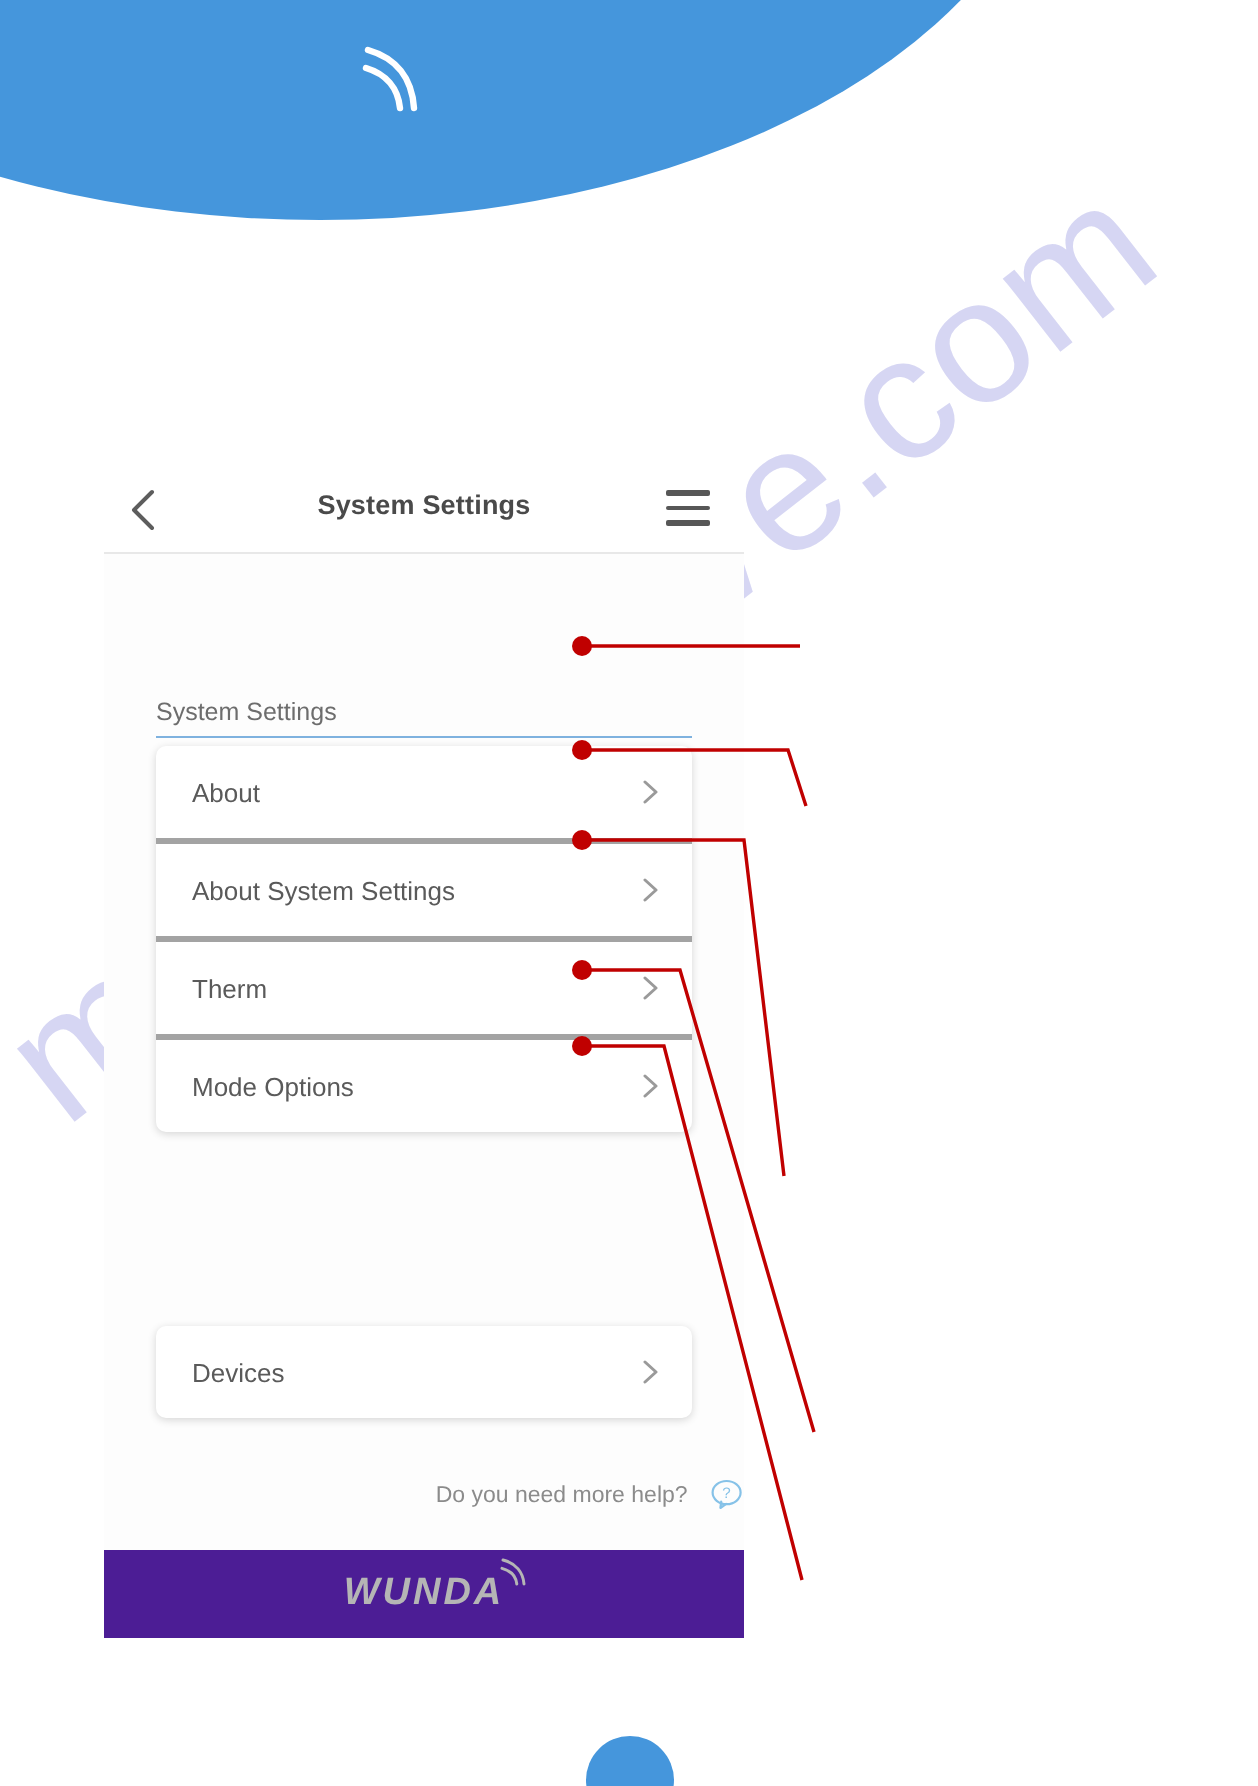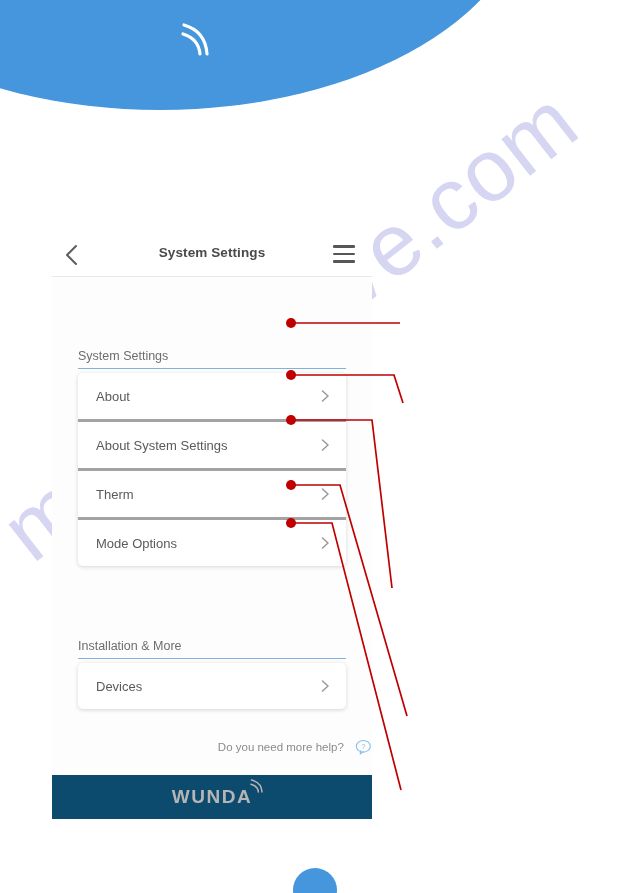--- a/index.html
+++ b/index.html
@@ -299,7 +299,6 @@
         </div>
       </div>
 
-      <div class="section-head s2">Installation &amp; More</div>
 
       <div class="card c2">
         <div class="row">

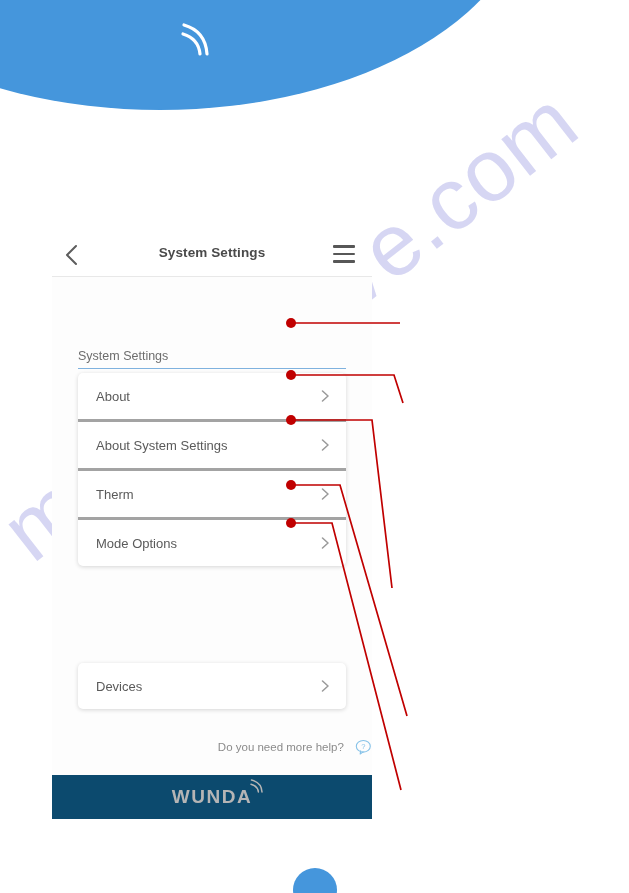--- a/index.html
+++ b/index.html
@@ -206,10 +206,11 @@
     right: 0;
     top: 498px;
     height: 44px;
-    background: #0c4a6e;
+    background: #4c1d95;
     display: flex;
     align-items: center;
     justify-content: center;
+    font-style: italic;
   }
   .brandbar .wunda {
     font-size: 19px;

☆ ☆ ☆

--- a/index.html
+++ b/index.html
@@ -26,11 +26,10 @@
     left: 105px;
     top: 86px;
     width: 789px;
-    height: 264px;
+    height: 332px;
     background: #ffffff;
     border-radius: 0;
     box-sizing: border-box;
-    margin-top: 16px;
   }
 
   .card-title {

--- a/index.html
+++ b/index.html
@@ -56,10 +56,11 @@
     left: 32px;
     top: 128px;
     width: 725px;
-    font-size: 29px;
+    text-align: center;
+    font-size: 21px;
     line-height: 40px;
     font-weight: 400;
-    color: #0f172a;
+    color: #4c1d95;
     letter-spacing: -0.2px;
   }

☆ ☆ ☆

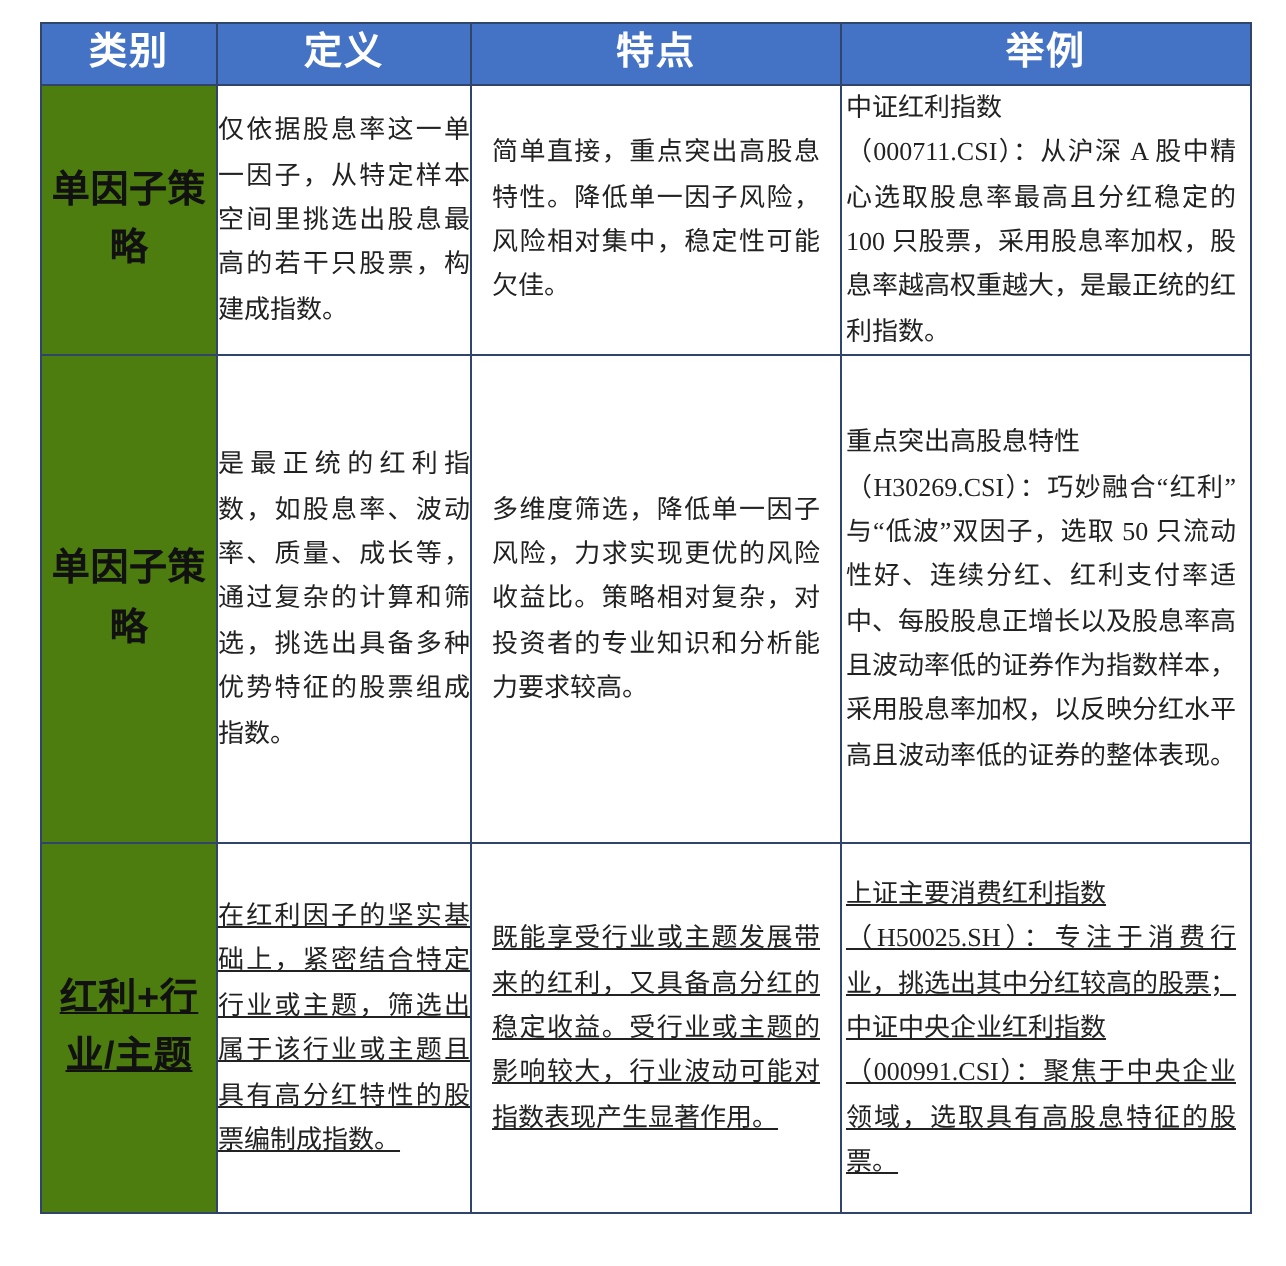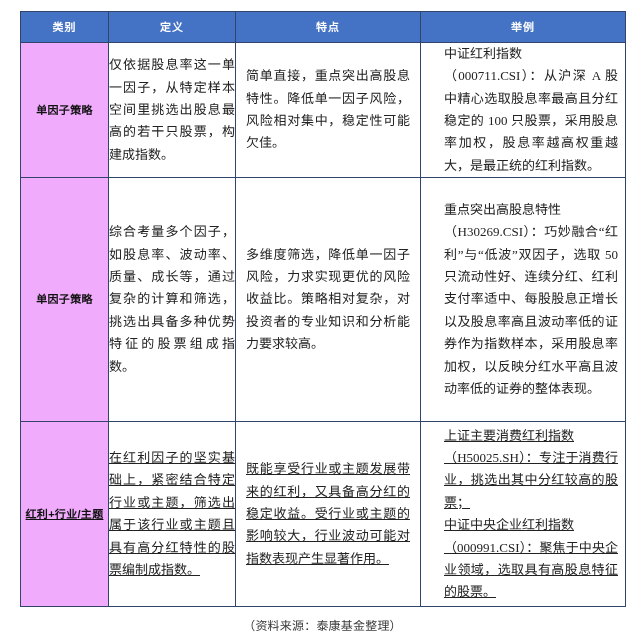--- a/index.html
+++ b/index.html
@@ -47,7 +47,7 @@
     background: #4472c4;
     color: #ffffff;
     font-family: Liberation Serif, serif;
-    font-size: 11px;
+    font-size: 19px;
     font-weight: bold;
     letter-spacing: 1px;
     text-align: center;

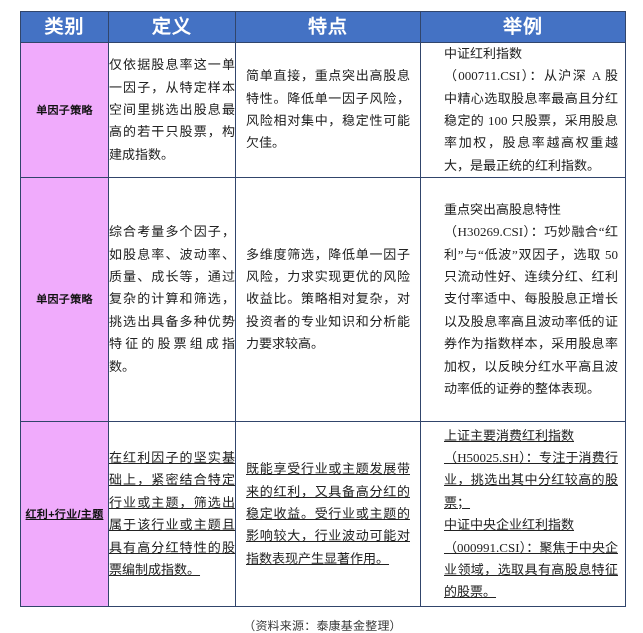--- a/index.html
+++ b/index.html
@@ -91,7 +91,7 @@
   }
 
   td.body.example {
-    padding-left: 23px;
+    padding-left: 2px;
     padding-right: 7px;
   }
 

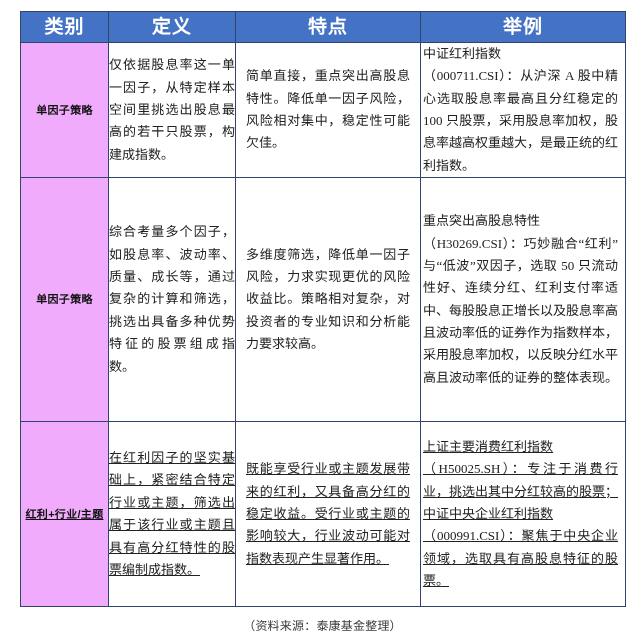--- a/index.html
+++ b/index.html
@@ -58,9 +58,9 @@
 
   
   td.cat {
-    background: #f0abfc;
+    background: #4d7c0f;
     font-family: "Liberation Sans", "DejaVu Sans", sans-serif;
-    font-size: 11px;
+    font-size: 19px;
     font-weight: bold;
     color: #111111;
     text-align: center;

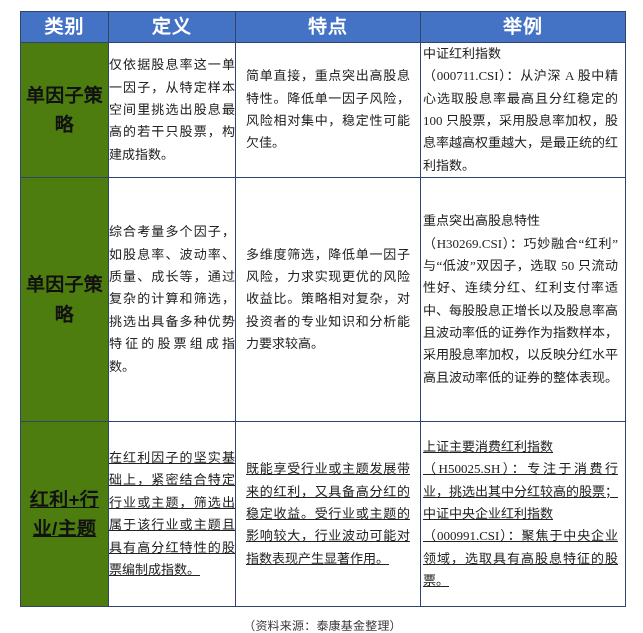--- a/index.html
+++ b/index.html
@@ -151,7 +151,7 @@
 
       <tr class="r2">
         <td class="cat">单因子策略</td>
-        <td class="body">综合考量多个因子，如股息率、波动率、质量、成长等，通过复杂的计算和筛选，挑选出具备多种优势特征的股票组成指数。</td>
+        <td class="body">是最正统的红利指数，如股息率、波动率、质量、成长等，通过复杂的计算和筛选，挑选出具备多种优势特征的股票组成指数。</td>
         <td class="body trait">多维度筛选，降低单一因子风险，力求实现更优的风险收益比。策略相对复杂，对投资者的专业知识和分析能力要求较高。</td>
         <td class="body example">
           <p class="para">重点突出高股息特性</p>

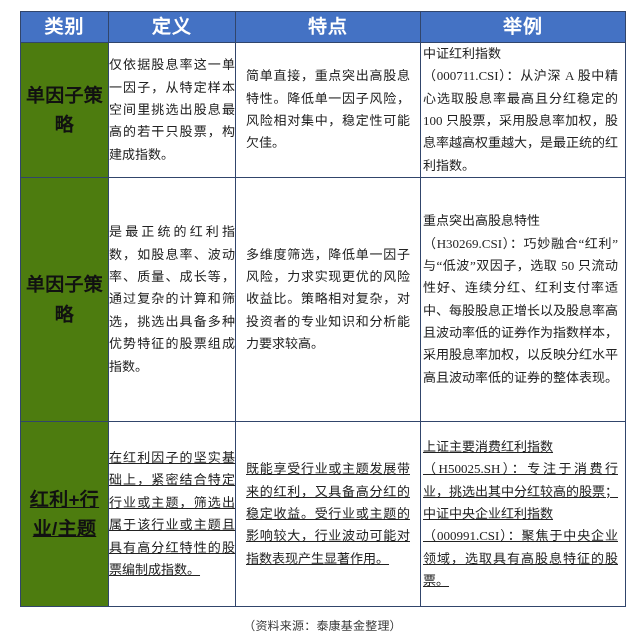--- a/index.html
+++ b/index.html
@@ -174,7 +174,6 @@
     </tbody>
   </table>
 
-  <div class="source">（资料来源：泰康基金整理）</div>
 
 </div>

☆ ☆ ☆

### THE PROBLEM
Write out each line above containing "height".

### TASK SOLUTION
     height: 44px;
-    height: 264px;
+    height: 332px;
     line-height: 40px;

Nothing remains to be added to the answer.